> **Your goal**
Count, in the entries, the lines with "solid". Answer with the number only.

> **Records for the task**
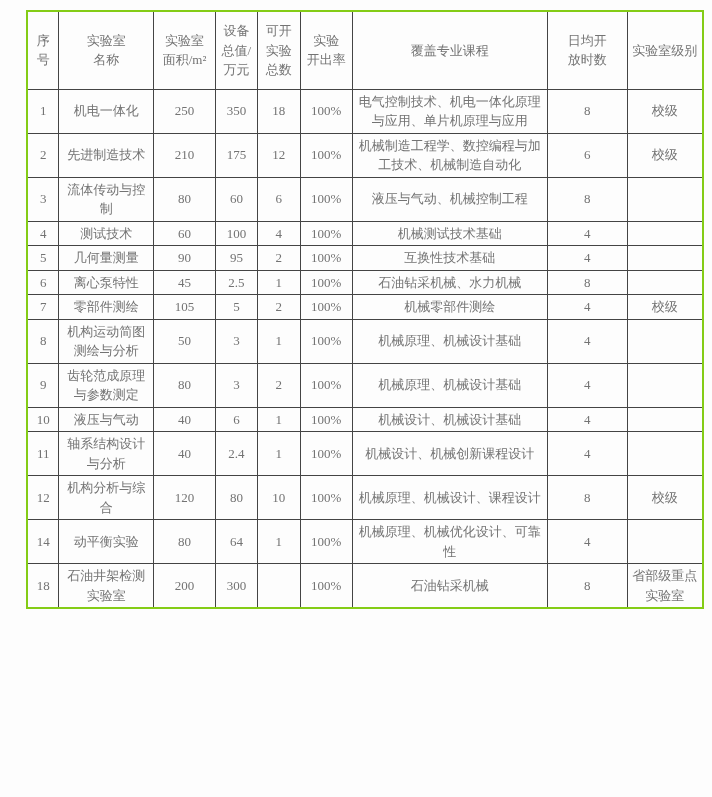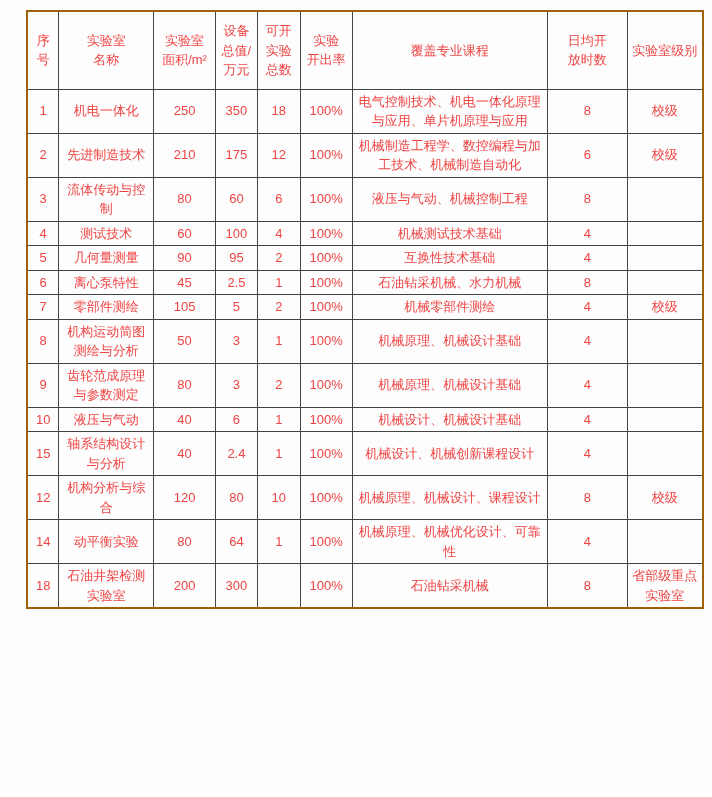--- a/index.html
+++ b/index.html
@@ -12,22 +12,23 @@
     width: 712px;
     height: 797px;
     box-sizing: border-box;
     padding: 10px 8px 0 26px;
     background: #fdfdfd;
     overflow: hidden;
   }
   table.lab-table {
     border-collapse: collapse;
     table-layout: fixed;
-    color: #ef4444;
-    border: 2px solid #a16207;
+    color: #737373;
+    border: 2px solid #84cc16;
+    font-family: Liberation Serif, serif;
   }
   .lab-table th, .lab-table td {
     border: 1px solid #444444;
     text-align: center;
     vertical-align: middle;
     font-size: 13px;
     line-height: 1.5;
     font-weight: normal;
     padding: 2px 3px;
     box-sizing: border-box;
@@ -184,21 +185,21 @@
           <td class="col-1">液压与气动</td>
           <td class="col-2">40</td>
           <td class="col-3">6</td>
           <td class="col-4">1</td>
           <td class="col-5">100%</td>
           <td class="col-6">机械设计、机械设计基础</td>
           <td class="col-7">4</td>
           <td class="col-8"></td>
         </tr>
         <tr>
-          <td class="col-0">15</td>
+          <td class="col-0">11</td>
           <td class="col-1">轴系结构设计与分析</td>
           <td class="col-2">40</td>
           <td class="col-3">2.4</td>
           <td class="col-4">1</td>
           <td class="col-5">100%</td>
           <td class="col-6">机械设计、机械创新课程设计</td>
           <td class="col-7">4</td>
           <td class="col-8"></td>
         </tr>
         <tr>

> **Exercise result**
3